Written by Jung Hyeon-jung & Jung Da-hyun
Directed by Park Shin-woo
Early in the third episode of Lovestruck in the City, Park Jae-won (Ji Chang-wook) and Lee Eun-oh (Kim Ji-won), going by the alter-ego Yoon Soon-ah, are having a conversation about the films of Christopher Nolan and going to see one of them at the cinema. It’s at this point where I positively screamed at the television to Park Jae-won that Lee Eun-oh is a keeper and not to that let that girl get away from him, but it also hints at the intricacies at the heart of Lovestruck in the City’s explorations of memory and time.
Not that I want to go on too much about the cinematic output of Christopher Nolan while reviewing a K-drama, but given that his films predominantly deal with time and memory, it stands to reason that a series that is exploring memory and perception of it would reference a filmmaker whose films explore those themes, albeit in a more science fiction way.
How we perceive our own memories about moments from the past, especially those regarding other people, are put front and centre throughout the third and fourth episodes. It once again revels in the romantic comedy tropes of many films and K-dramas of a similar ilk, but now those scenes carry with them a hefty charge since we know that the relationship that is at the heart of its explorations of love is not to last, and even more potently one half of the couple is not really who she says she is.
If the first two episodes put one in mind of When Harry Met Sally, it’s in the third and fourth episodes that the viewer is reminded of 500 Days of Summer. We might look to the past with yearning and appreciation, but like that film’s lead character, Park Jae-won is only presenting himself with the memories of moments that made him happy and is perhaps not seeing beyond his own feelings, even while those very memories are filled with silly make believe weddings, cosy bedroom scenes and last minute dashes to proclaim ever-lasting love.
Memory as a romantic comedy is very much the theme here and it’s one that the series is running with all the while the show’s supporting cast continue to function as a Greek chorus pointing out the reality of the situation all the while dealing with their own complex love lives which are presented in a much more matter-of-fact and realistic manner than the more dreamy leanings of the relationship that is forming the backbone of the story.
For a thirty-minute comedy drama, this is packing a lot in a short space of time, but it does so in a satisfying way. It’s a terrifically observational rom-com about the peril of finding oneself in the opposite end of what should be a happily ever after, but also quietly critiquing a mentality where one party is upset over the other without asking why it was the relationship ended in the way that it did.
There is even a gentle hint that what Lovestruck in the City is really getting at is perhaps an exploration of gender differences. This being a K-drama means that the relationships fall into the realm of heteronormative, but it’s the explorations of the male psyche, particularly when it comes to how they view relationships with women that are the most potent points that the series is making.
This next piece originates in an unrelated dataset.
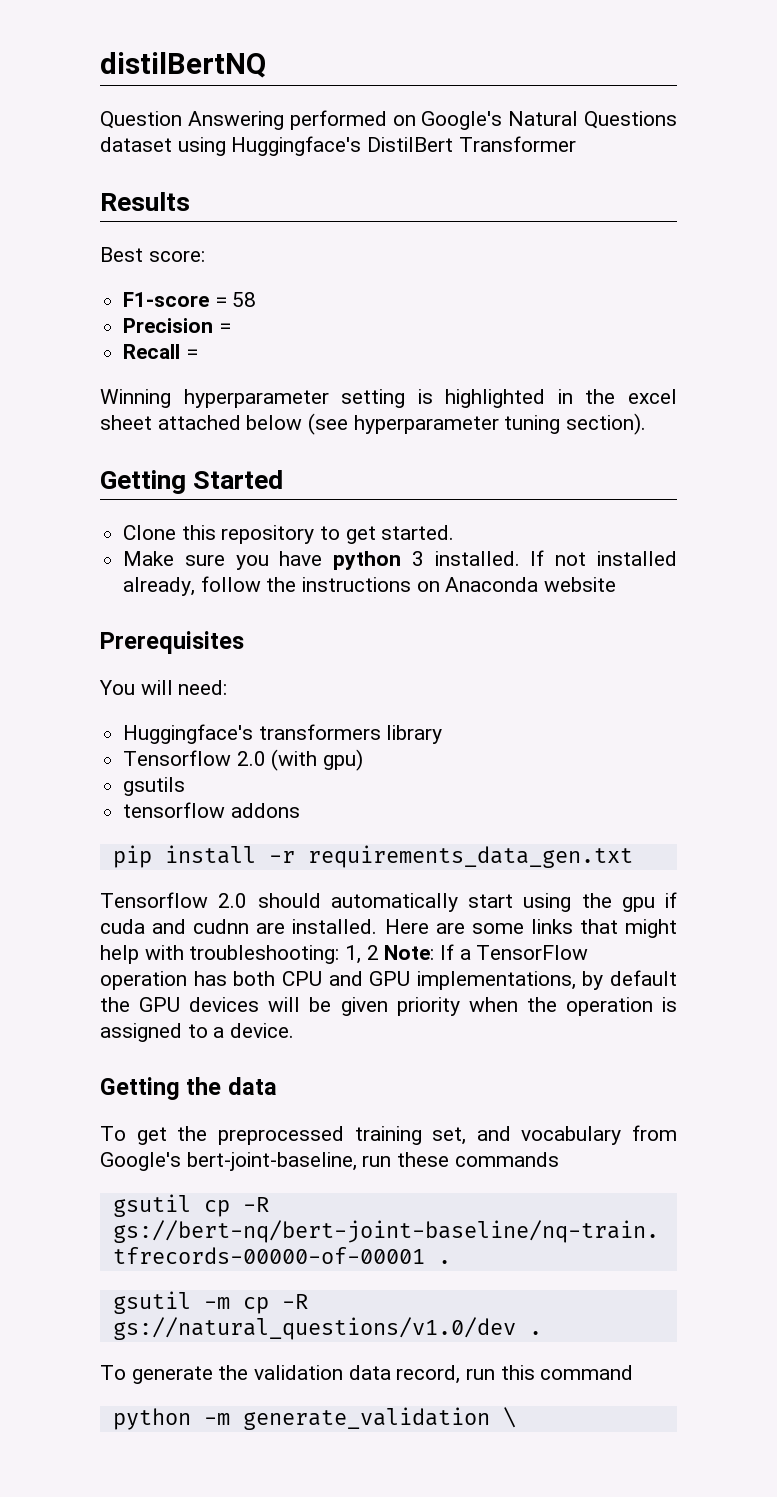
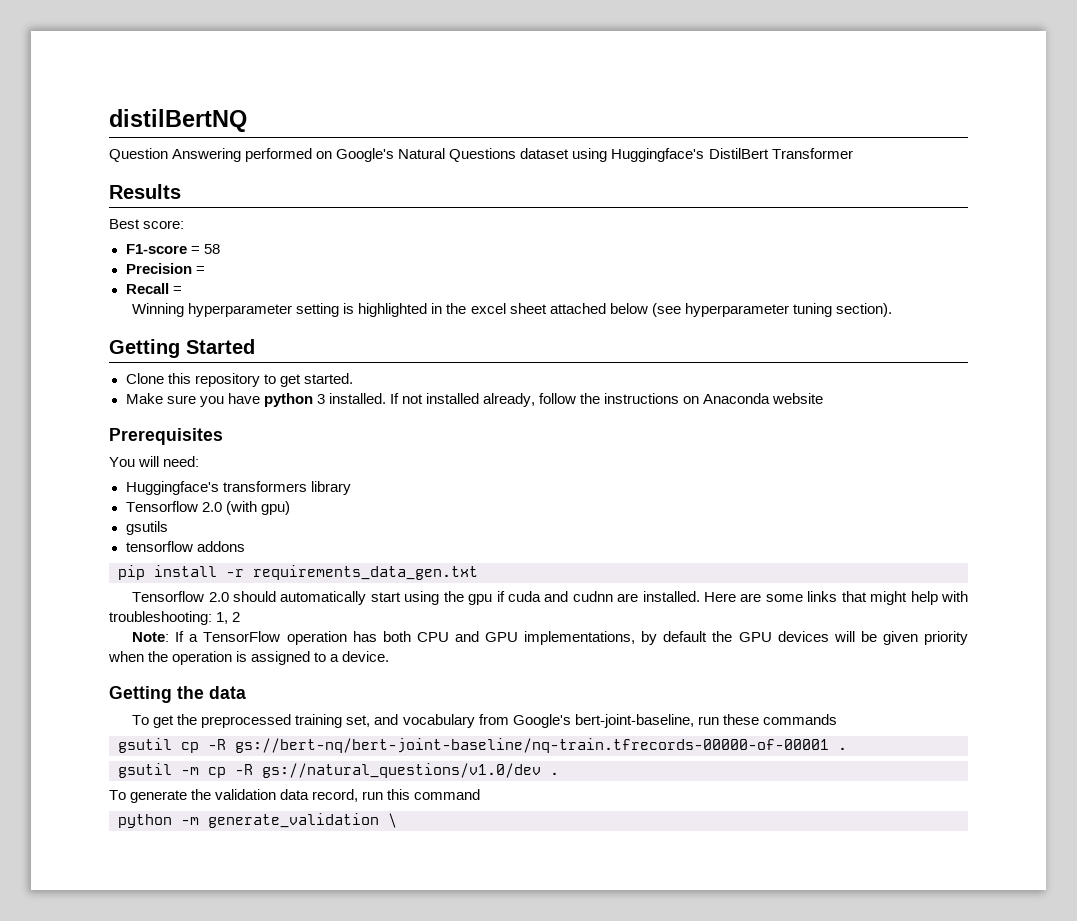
(379, 952) none -> (241, 617) //

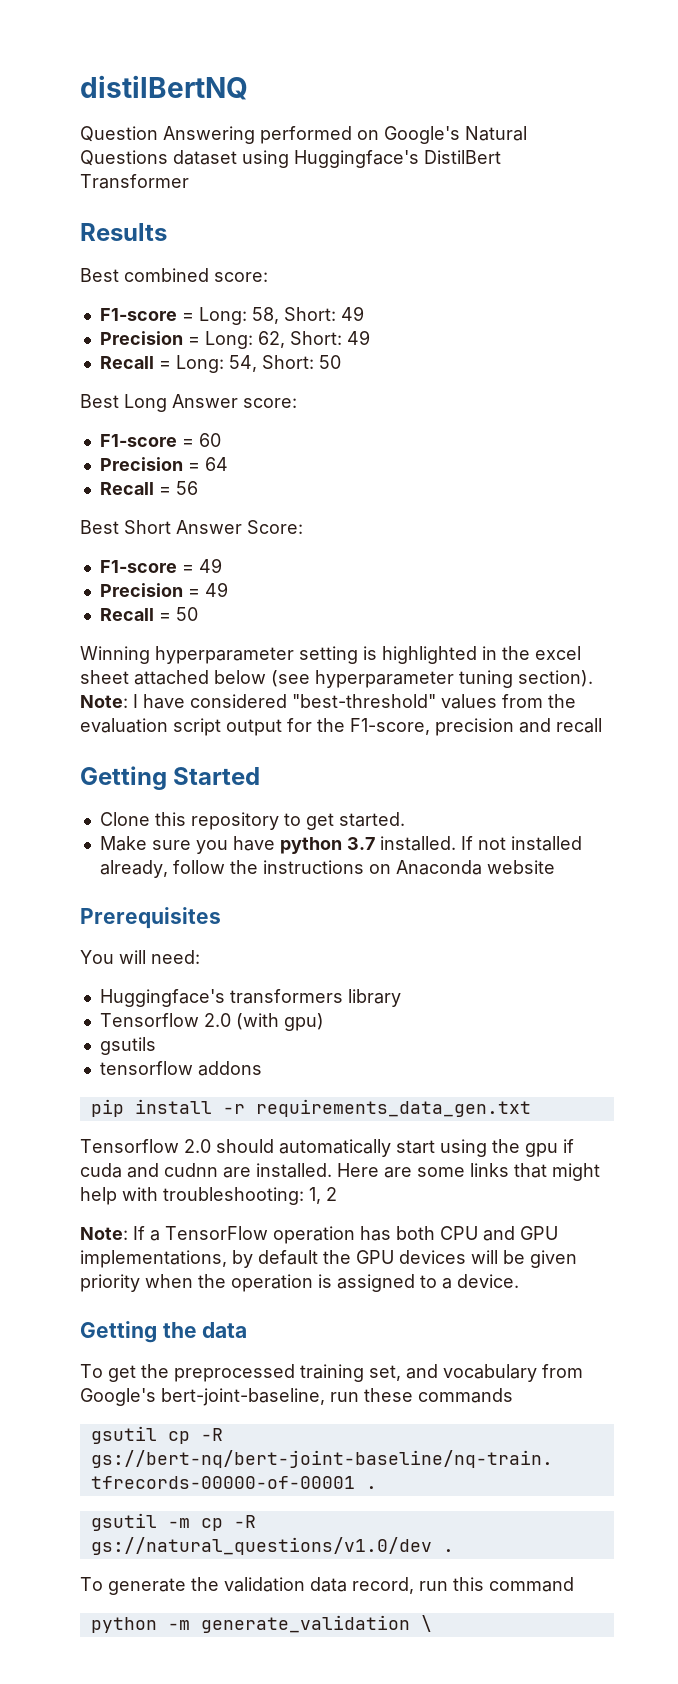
[143,220,185,229] [125,244,220,254] [125,263,205,274] [125,283,182,294] score: // F1-score = 58 // Precision = // Recall = -> [124,268,268,282] [99,306,364,325] [99,330,370,349] [99,355,341,373] [80,394,297,412] [99,433,221,447] [99,457,228,471] [99,481,198,495] [80,520,303,534] [99,558,222,573] [99,582,228,597] [99,607,198,621] combined score: // F1-score = Long: 58, Short: 49 // Precision = Long: 62, Short: 49 // Recall = Long: 54, Short: 50 // Best Long Answer score: // F1-score = 60 // Precision = 64 // Recall = 56 // Best Short Answer Score: // F1-score = 49 // Precision = 49 // Recall = 50
(892, 310) none -> [80,694,576,709] [80,718,602,736] Note: I have considered "best-threshold" values from the evaluation script output for the F1-score, precision and recall
[316,394,325,404] 3 -> [346,837,375,850] 3.7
Jae-won wants someone approximating what could be described as the ‘dream girl’ without ever asking what it is she wants in life. Eun-oh enjoys being taught about surfing, playing bar games, and going to Christopher Nolan films, but she also has career aspirations that she is striving for, ones beyond being merely the ‘perfect girl’ for the male lead of a romantic comedy drama.
Sure, she is the one that makes the last minute dash to the guy as we’ve seen in so many movies over the years (the only thing missing here is an airport setting), but where that would be the end of the story for any other movie or television series, it’s just the tip of the iceberg.
Sometimes it’s only after the end credits that one asks themselves what it is that is next for the characters, at least in terms of realism and that’s what Lovestruck in the City is truly excelling at in this early stage in its run.
What’s even more remarkable is how it gets the audience to swoon at the more overtly romantic comedic moments even when though we know it’s not going to end well. That ‘wedding’ on top of the caravan trailer is the most purely romantic moment of the series so far, both funny and sad in its knowledge that this is nearly the end of the relationship rather than the beginning of it.
Obviously at this point one gets the sense that it will most likely deliver a ‘happy ever after’ as the full stop when it gets to the final episode, but what is really driving the series isn’t that eventual destination, but more just what it has to say about the characters in their journey there.